Donor-acceptor substituted benzo-, naphtho- and phenanthro-fused norbornadienes

The photochromic norbornadiene/quadricyclane (NBD/QC) couple has found interest as a molecular solar thermal energy (MOST) system for storage of solar energy. To increase the energy difference between the two isomers, we present here the synthesis of a selection of benzo-fused NBD derivatives that contain an aromatic unit, benzene, naphthalene or phenanthrene, fused to one of the NBD double bonds, while the carbon atoms of the other double bond are functionalized with donor and acceptor groups.
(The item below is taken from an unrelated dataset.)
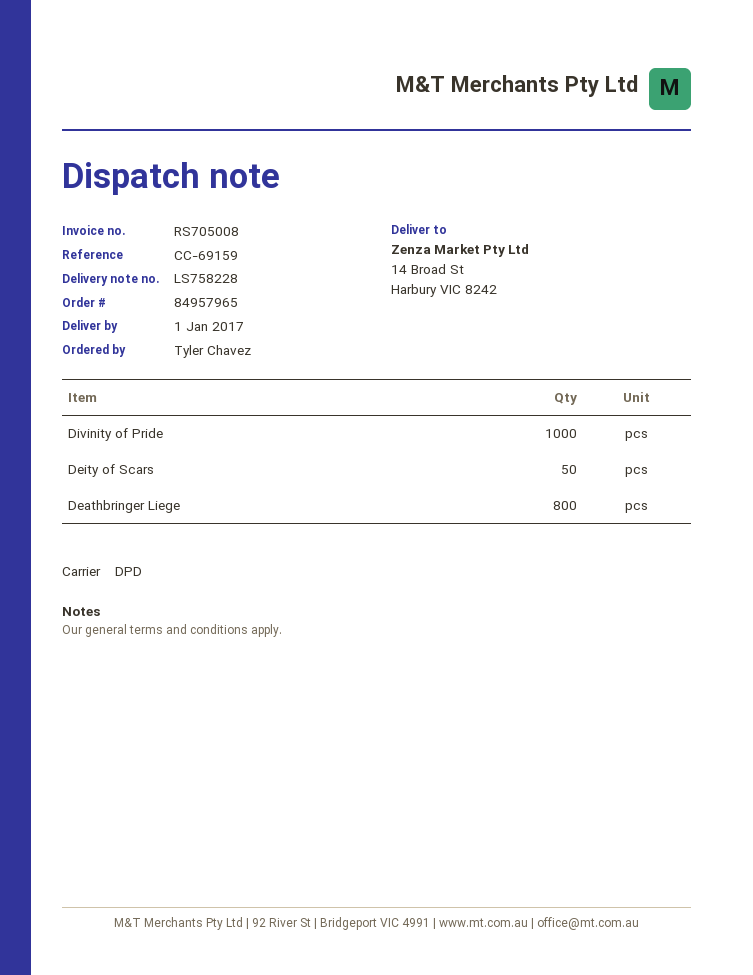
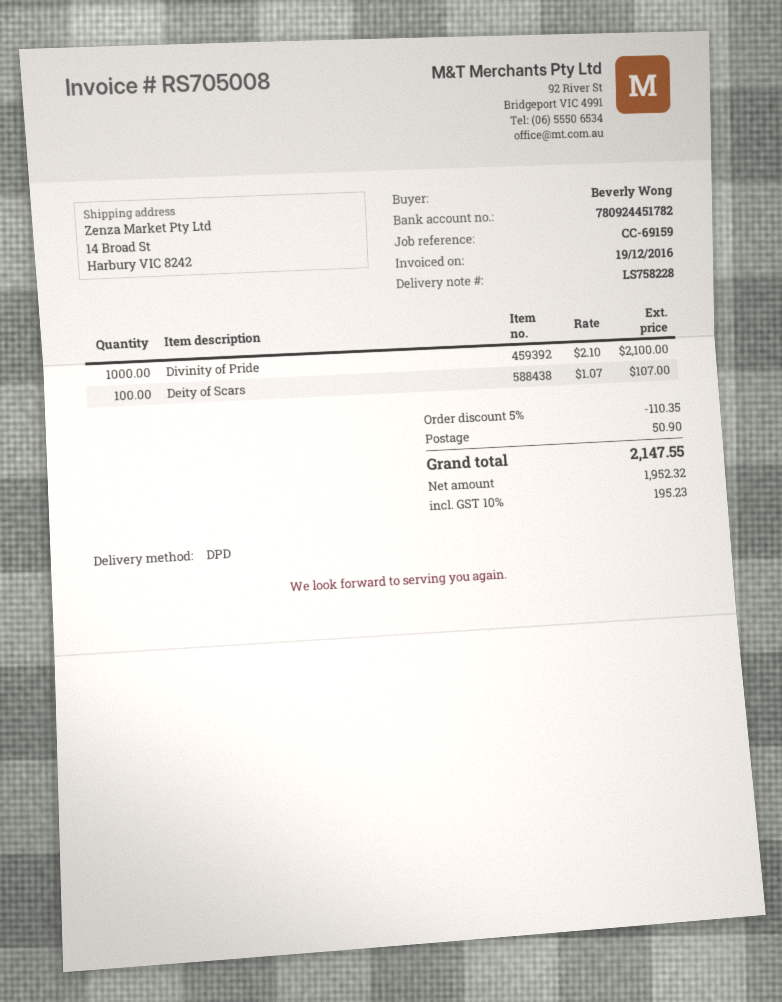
ordered by: Tyler Chavez -> Beverly Wong
Deity of Scars: 50 -> 100
Deathbringer Liege: 800 -> none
The synthesis protocols involve functionalization of benzo-fused NBDs with bromo/chloro substituents followed by a subjection of these intermediates to a cyanation reaction (introducing a cyano acceptor group) followed by a Sonogashira coupling (introducing an arylethynyl donor group, -C≡CC6H4NMe2 or -C≡CC6H4OMe). While the derivatives have good absorption properties in the visible region (redshifted relative to parent system) in the context of MOST applications, they lack the ability to undergo NBD-to-QC photoisomerization, even in the presence of a photosensitizer. It seems that loss of aromaticity of the fused aromatics is too significant to allow photoisomerization to occur. The concept of destroying aromaticity of a neighboring moiety as a way to enhance the energy density of the NBD/QC couple thus needs further structural modifications, in the quest for optimum MOST systems.